Goal of the exercise:
The lines below should be written out again in full, exactly as they are.

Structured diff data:
-----
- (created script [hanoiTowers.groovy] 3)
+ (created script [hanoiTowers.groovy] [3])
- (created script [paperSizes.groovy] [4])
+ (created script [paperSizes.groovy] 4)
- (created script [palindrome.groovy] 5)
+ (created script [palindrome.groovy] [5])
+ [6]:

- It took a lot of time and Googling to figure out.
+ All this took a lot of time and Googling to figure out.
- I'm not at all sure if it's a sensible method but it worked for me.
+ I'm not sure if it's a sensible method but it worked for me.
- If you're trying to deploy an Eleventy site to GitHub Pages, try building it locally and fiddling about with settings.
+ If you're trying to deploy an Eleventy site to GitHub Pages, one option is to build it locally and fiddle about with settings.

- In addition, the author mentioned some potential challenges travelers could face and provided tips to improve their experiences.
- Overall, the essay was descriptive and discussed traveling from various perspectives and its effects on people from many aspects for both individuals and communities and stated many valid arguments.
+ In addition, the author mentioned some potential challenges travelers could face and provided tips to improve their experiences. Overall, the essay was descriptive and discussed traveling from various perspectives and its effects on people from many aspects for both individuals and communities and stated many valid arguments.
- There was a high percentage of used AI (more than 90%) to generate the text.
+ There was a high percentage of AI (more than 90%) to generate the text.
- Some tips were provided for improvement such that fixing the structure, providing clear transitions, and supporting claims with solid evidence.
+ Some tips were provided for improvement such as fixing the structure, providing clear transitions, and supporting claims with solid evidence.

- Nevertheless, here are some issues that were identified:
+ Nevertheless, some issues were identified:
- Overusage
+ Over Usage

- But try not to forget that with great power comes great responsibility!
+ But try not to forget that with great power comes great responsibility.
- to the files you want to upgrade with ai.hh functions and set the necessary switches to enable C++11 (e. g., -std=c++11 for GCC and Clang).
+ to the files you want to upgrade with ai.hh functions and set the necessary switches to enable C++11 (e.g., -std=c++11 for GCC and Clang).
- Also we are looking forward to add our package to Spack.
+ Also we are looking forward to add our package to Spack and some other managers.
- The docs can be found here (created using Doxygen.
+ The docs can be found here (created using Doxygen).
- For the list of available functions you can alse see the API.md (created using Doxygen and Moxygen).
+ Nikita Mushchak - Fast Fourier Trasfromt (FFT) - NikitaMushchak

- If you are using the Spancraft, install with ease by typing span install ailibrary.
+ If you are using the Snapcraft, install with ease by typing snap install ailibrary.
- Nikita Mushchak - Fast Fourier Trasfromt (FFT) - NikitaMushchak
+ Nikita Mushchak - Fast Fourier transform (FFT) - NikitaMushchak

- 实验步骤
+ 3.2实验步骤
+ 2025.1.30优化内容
-----
Reply to the task:
- (created script [hanoiTowers.groovy] 3)
+ (created script [hanoiTowers.groovy] [3])
- (created script [paperSizes.groovy] [4])
+ (created script [paperSizes.groovy] 4)
- (created script [palindrome.groovy] 5)
+ (created script [palindrome.groovy] [5])
+ [6]:

- It took a lot of time and Googling to figure out.
+ All this took a lot of time and Googling to figure out.
- I'm not at all sure if it's a sensible method but it worked for me.
+ I'm not sure if it's a sensible method but it worked for me.
- If you're trying to deploy an Eleventy site to GitHub Pages, try building it locally and fiddling about with settings.
+ If you're trying to deploy an Eleventy site to GitHub Pages, one option is to build it locally and fiddle about with settings.

- In addition, the author mentioned some potential challenges travelers could face and provided tips to improve their experiences.
- Overall, the essay was descriptive and discussed traveling from various perspectives and its effects on people from many aspects for both individuals and communities and stated many valid arguments.
+ In addition, the author mentioned some potential challenges travelers could face and provided tips to improve their experiences. Overall, the essay was descriptive and discussed traveling from various perspectives and its effects on people from many aspects for both individuals and communities and stated many valid arguments.
- There was a high percentage of used AI (more than 90%) to generate the text.
+ There was a high percentage of AI (more than 90%) to generate the text.
- Some tips were provided for improvement such that fixing the structure, providing clear transitions, and supporting claims with solid evidence.
+ Some tips were provided for improvement such as fixing the structure, providing clear transitions, and supporting claims with solid evidence.

- Nevertheless, here are some issues that were identified:
+ Nevertheless, some issues were identified:
- Overusage
+ Over Usage

- But try not to forget that with great power comes great responsibility!
+ But try not to forget that with great power comes great responsibility.
- to the files you want to upgrade with ai.hh functions and set the necessary switches to enable C++11 (e. g., -std=c++11 for GCC and Clang).
+ to the files you want to upgrade with ai.hh functions and set the necessary switches to enable C++11 (e.g., -std=c++11 for GCC and Clang).
- Also we are looking forward to add our package to Spack.
+ Also we are looking forward to add our package to Spack and some other managers.
- The docs can be found here (created using Doxygen.
+ The docs can be found here (created using Doxygen).
- For the list of available functions you can alse see the API.md (created using Doxygen and Moxygen).
+ Nikita Mushchak - Fast Fourier Trasfromt (FFT) - NikitaMushchak

- If you are using the Spancraft, install with ease by typing span install ailibrary.
+ If you are using the Snapcraft, install with ease by typing snap install ailibrary.
- Nikita Mushchak - Fast Fourier Trasfromt (FFT) - NikitaMushchak
+ Nikita Mushchak - Fast Fourier transform (FFT) - NikitaMushchak

- 实验步骤
+ 3.2实验步骤
+ 2025.1.30优化内容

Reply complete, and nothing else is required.